Mais la Marche des drapeaux n’a pas mis fin à ses 100 premières heures de grâce. En réponse à cette marche, les Palestiniens de Gaza ont lancé des ballons incendiaires sur Israël – une provocation bien plus justifiée que la Marche des drapeaux – et une fois de plus, Israël a prouvé qu’il y a peut-être eu un changement de gouvernement, mais pas de changement de mentalité. L’armée de l’air a bombardé Khan Yunès [au sud de la bande de Gaza]. Gloire aux forces de défense israéliennes !
Pour l’instant, l’incident s’est terminé pacifiquement, mais le chemin vers l’escalade aurait pu être court. Vous n’avez pas besoin d’une longue mémoire. C’est ce qui s’est passé il y a environ un mois. Israël insiste pour ne jamais rien apprendre et ne jamais rien oublier : la marche aura lieu, les Palestiniens protesteront, les avions à réaction bombarderont. Le Hamas ne sera pas autorisé à nous dicter quoi que ce soit. Comme tout cela est pathétique !
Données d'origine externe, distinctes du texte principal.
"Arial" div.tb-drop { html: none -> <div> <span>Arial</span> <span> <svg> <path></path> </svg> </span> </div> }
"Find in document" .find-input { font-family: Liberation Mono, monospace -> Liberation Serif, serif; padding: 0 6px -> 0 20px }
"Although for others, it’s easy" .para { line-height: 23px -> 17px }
Deux jours après une autre marche aux drapeaux [le dimanche 13 juin] – celle célébrant un exode de l’esclavage vers la liberté sur la place Rabin à Tel-Aviv [1], avec des drapeaux roses prenant la place des drapeaux noirs de Balfour [soit la rue de Jérusalem où vivent les premiers ministres] – il semble déjà que la joie était prématurée et excessive. Peut-être n’y avait-il aucune raison de se réjouir. Il est facile de comprendre que ceux qui avaient fait de Benyamin Netanyahou le diable incarné se réjouissent maintenant de sa chute – un réconfort pour leur âme. Le rêve de leur vie est réalisé. Mais il est maintenant temps de comprendre qui l’a remplacé et de ne pas se contenter d’entrer dans une autre guerre ridicule sur le moment où la famille Netanyahou quittera Balfour, hier ou demain [allusion à la dispute sur l’utilisation privée par Netanyahou de sa résidence officielle – Balfour – y compris après le 27 juin].
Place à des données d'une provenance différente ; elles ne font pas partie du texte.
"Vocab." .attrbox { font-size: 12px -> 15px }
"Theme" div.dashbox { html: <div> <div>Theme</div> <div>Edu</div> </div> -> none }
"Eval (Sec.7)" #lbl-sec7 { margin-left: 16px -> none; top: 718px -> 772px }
Le nouveau gouvernement peut annoncer des changements, même s’ils sont modestes. La plupart de ses ministres sont supérieurs à leurs prédécesseurs en termes de standing, d’intégrité et d’engagement dans leurs tâches. Le nouveau gouvernement peut même entreprendre certaines réformes essentielles et nettoyer certaines écuries. Mais un gouvernement qui a laissé la Marche des drapeaux se dérouler et l’armée de l’air bombarder Gaza n’est pas un gouvernement de réel changement. (Article publié dans Haaretz, le 16 juin 2021 ; traduction rédaction A l’Encontre)
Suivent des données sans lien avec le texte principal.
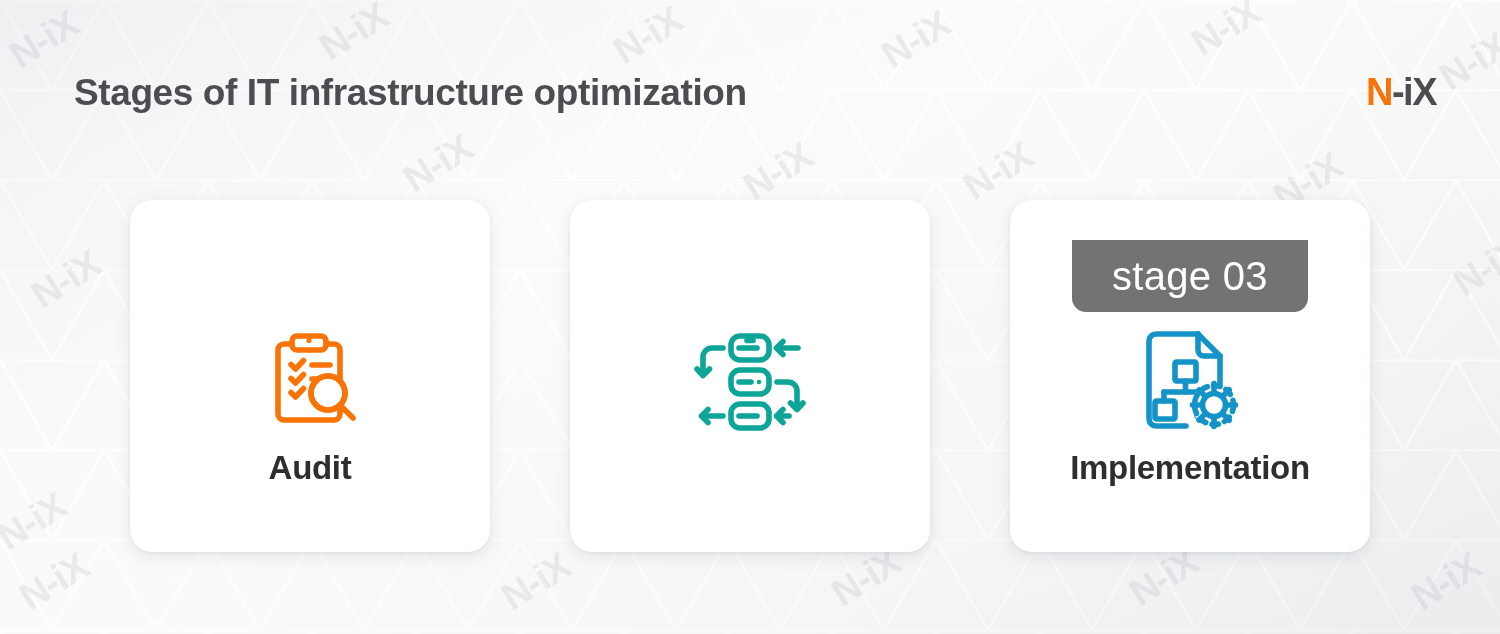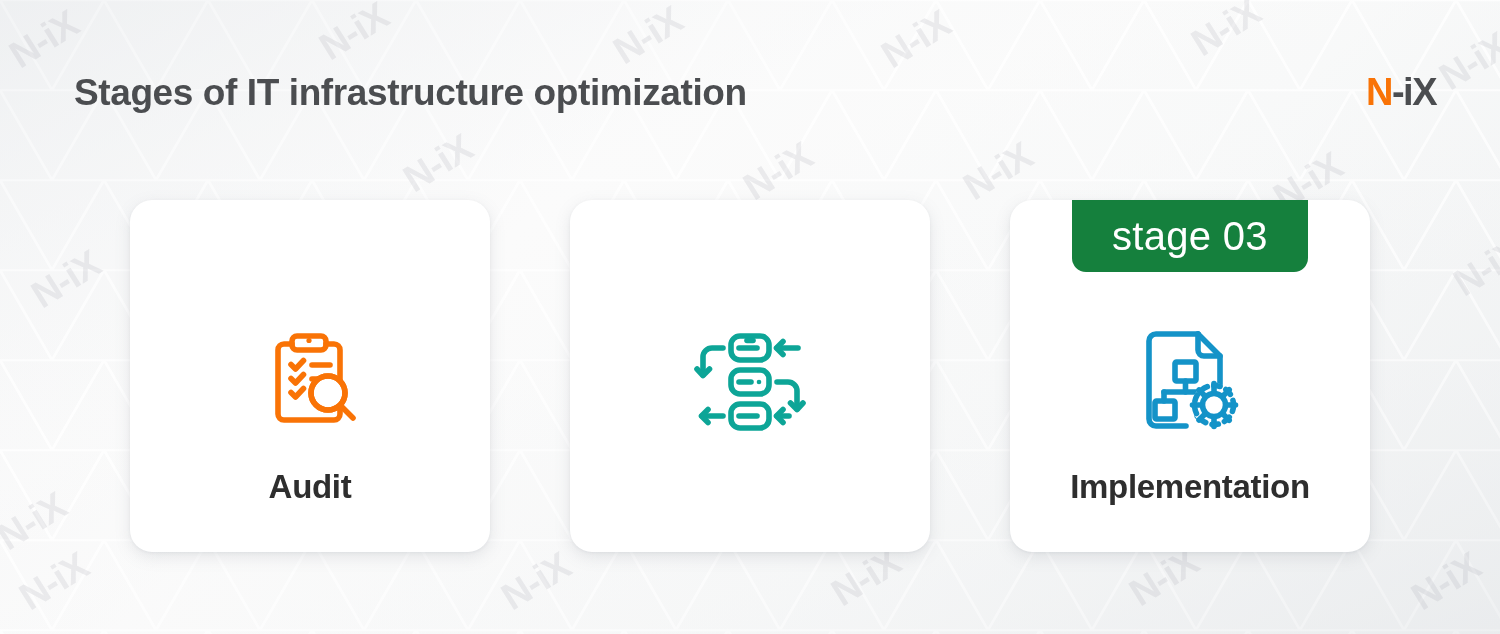"stage 03" div.stage-badge { background: #15803d -> #737373; margin-top: none -> 40px }
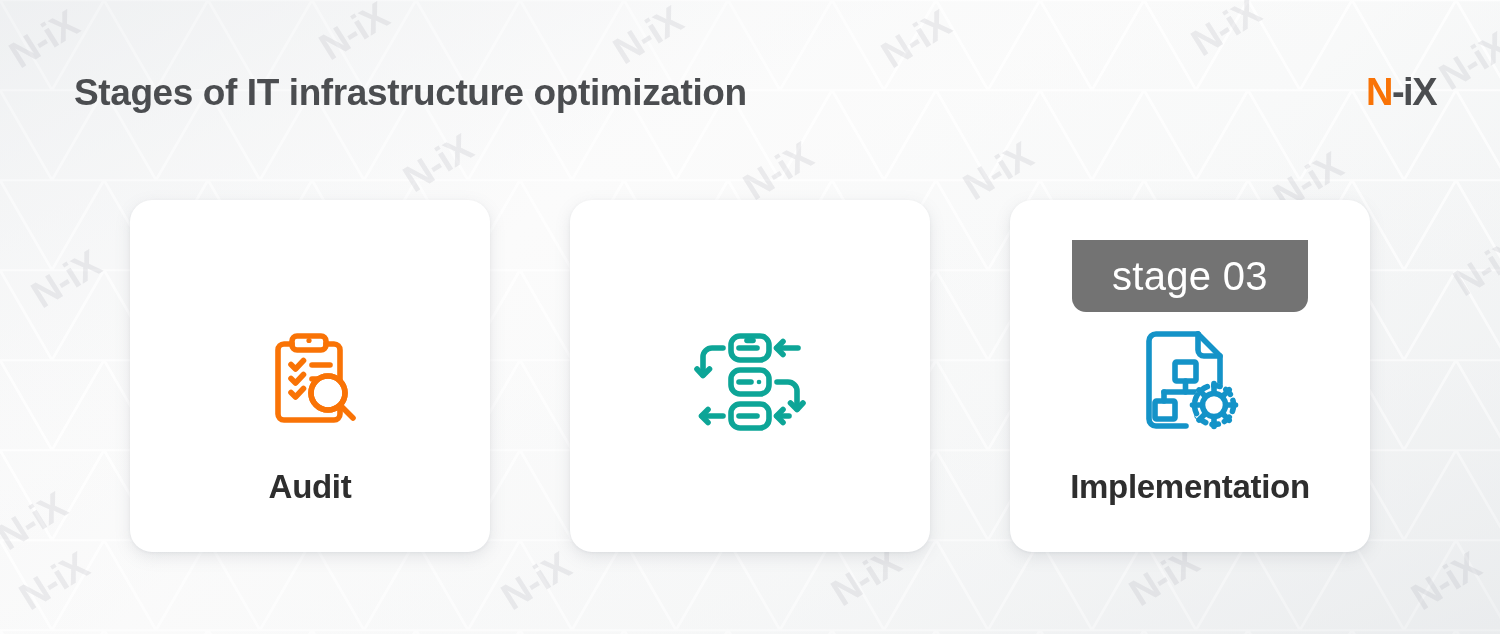"Audit" .card-label { top: 269px -> 250px }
[1] Le New York Times du 13 juin écrivait : « Dimanche, des Israéliens en liesse sont descendus sur la place Rabin à Tel-Aviv pour une célébration marquant l’éviction de Benyamin Netanyahou et la prestation de serment d’un nouveau gouvernement – bien que précaire. L’atmosphère euphorique reflétait le soulagement de nombreux Israéliens à l’idée qu’un nouveau jour était venu et qu’un personnage public que beaucoup de personnes dans le camp libéral dédaignent avait enfin été expulsé. » (Réd.)